Currently, the Lima Stock Exchange has seen⁢ a meaningful‌ 25% yield year-to-date. Analyst Carlos Zevallos estimates that a Fed rate reduction in⁤ September could further boost local yields by 1% to 3%. In the ⁤US, the S&P‌ 500 has risen 13% this year, with zevallos projecting a potential additional yield of‌ up to 5% following a Fed rate cut.

César Huiman, senior analyst at Equity Research of Income4 SAB, agrees that lower Fed rates would likely increase the value of shares on Wall Street, benefiting ‌Peruvian investors‌ with holdings in the North⁢ American market. ⁤He also notes that a Fed rate decrease typically encourages capital flow into ⁢markets⁢ like Peru, potentially triggering‍ a rally. ‍

However, ⁢Huiman cautions that ⁤the impact on​ the Peruvian stock market may be ⁤moderate, citing ancient⁣ data. “In the last ten‍ years,⁣ when there were Fed rate cuts, it only promoted the Peruvian bag ⁤at 0.9% on average, after three months of the cut,” he​ stated.
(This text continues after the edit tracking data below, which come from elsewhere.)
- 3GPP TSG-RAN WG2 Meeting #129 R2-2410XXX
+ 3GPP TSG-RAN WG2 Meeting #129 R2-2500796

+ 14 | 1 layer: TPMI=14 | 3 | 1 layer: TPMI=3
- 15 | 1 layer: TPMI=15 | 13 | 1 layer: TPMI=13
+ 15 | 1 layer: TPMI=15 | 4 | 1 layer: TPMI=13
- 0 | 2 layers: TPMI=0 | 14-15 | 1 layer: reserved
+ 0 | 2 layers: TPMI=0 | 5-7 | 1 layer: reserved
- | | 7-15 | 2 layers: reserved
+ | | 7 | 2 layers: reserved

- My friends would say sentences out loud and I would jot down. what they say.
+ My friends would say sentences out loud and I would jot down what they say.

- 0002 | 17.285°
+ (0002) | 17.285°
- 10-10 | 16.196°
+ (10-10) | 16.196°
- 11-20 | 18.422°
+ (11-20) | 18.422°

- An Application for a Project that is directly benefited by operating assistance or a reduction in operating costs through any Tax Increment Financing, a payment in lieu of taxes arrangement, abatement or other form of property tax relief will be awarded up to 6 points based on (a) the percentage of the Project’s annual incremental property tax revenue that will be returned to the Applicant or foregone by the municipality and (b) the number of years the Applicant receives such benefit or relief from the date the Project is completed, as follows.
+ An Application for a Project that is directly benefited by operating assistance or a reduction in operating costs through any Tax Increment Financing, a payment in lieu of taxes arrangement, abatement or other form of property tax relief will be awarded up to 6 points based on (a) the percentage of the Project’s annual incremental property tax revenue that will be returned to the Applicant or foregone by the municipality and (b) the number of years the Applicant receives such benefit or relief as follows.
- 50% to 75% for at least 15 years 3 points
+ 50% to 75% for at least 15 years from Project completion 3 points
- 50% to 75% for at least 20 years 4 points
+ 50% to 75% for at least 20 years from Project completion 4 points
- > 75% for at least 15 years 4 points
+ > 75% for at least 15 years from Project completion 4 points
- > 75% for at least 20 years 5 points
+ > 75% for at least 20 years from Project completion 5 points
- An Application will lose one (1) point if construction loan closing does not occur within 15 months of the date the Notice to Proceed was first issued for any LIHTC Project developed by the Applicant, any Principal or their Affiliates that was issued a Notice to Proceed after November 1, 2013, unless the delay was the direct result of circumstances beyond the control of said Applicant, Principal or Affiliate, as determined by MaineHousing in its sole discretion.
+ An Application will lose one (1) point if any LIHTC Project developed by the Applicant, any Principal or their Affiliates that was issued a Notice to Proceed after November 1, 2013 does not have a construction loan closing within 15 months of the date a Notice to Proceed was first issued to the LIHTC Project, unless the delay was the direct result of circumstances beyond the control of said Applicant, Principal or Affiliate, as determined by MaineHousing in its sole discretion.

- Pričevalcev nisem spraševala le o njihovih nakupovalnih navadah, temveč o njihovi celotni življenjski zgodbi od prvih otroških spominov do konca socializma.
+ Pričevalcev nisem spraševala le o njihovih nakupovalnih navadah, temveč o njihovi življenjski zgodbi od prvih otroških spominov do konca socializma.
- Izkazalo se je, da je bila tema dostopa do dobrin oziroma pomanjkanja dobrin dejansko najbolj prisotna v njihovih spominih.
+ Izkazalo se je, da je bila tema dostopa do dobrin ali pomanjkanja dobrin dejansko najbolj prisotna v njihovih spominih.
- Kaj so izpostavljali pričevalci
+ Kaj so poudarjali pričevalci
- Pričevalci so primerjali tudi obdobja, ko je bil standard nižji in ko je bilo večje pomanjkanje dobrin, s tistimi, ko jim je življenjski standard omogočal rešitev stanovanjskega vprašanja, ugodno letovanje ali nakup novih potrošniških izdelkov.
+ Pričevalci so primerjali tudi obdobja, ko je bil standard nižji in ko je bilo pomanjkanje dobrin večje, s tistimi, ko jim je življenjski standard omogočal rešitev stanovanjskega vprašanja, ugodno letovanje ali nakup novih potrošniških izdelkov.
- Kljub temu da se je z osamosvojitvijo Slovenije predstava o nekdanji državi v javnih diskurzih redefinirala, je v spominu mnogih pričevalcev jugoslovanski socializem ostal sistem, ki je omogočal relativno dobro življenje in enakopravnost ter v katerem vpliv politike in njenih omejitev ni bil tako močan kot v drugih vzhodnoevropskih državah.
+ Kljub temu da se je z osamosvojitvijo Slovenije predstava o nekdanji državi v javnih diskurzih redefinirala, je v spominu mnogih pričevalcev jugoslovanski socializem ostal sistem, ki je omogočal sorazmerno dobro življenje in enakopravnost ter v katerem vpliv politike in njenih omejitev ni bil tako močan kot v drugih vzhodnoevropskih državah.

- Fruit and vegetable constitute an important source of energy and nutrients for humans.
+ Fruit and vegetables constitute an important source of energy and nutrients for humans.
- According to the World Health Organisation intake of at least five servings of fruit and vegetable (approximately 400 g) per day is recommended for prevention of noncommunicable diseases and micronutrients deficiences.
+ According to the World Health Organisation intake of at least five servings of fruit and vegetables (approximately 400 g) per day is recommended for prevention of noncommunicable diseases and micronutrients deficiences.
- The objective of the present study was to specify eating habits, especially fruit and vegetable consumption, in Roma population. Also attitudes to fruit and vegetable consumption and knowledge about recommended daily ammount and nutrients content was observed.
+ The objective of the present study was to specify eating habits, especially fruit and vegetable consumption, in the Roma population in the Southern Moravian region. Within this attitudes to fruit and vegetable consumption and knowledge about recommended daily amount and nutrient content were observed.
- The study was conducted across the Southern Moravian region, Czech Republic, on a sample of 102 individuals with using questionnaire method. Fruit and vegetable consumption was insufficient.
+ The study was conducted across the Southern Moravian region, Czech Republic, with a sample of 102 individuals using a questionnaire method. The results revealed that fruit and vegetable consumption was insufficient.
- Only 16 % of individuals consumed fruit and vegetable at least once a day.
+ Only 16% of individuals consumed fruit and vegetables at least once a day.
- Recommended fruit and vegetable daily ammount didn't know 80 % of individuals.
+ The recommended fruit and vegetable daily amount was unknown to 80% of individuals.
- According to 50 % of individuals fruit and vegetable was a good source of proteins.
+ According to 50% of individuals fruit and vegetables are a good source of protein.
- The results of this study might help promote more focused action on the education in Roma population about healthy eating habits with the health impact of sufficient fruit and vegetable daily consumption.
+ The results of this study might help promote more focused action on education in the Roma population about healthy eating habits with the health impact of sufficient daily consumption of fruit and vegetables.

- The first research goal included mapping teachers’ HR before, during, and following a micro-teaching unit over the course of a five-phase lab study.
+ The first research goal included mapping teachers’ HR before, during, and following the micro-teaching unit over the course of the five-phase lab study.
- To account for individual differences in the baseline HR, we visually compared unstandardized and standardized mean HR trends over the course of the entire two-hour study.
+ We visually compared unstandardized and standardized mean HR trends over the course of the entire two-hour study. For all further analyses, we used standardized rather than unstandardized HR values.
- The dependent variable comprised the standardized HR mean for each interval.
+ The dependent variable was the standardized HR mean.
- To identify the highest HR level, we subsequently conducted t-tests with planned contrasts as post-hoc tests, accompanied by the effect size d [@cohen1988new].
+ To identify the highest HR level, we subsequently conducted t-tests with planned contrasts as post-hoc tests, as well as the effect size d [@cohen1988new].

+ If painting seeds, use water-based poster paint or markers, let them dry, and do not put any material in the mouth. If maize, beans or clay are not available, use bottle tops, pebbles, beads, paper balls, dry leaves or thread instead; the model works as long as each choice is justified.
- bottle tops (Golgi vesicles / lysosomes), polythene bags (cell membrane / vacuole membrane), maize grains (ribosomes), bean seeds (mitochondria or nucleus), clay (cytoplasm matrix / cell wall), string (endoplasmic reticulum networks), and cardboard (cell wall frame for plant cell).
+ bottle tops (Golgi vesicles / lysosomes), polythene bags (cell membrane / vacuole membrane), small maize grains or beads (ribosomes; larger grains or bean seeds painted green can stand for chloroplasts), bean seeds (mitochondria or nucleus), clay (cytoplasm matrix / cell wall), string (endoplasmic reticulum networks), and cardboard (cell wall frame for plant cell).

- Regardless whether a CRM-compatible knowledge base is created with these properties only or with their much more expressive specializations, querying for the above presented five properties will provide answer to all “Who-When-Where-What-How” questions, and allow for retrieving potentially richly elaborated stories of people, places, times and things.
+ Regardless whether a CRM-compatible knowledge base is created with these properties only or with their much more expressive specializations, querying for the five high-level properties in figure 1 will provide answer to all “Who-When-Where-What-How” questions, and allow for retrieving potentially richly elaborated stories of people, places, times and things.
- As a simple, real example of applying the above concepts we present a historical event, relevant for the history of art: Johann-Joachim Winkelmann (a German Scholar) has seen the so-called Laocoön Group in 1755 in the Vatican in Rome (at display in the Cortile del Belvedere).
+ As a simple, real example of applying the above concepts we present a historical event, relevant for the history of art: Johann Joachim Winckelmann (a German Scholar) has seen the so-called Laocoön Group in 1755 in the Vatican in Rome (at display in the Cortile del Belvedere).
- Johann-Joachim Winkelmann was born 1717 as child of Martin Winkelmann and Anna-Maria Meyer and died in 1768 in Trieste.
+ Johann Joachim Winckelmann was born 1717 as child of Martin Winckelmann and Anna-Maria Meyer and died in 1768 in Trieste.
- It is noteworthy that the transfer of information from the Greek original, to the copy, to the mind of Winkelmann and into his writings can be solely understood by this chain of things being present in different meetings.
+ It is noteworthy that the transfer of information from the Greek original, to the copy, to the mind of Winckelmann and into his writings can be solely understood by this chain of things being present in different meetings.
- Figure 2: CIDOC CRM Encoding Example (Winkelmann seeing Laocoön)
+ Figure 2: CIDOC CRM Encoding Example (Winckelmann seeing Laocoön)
Furthermore, a reduction in the fed rate could create space for the Central Reserve ​Bank of Peru (BCRP) to lower its own interest ⁢rates – as it did in early September. Huiman explains⁤ that a lower BCRP rate would improve access to credit for companies,stimulating the economy and potentially enhancing the financial performance of ⁤businesses,particularly those focused on‍ domestic demand.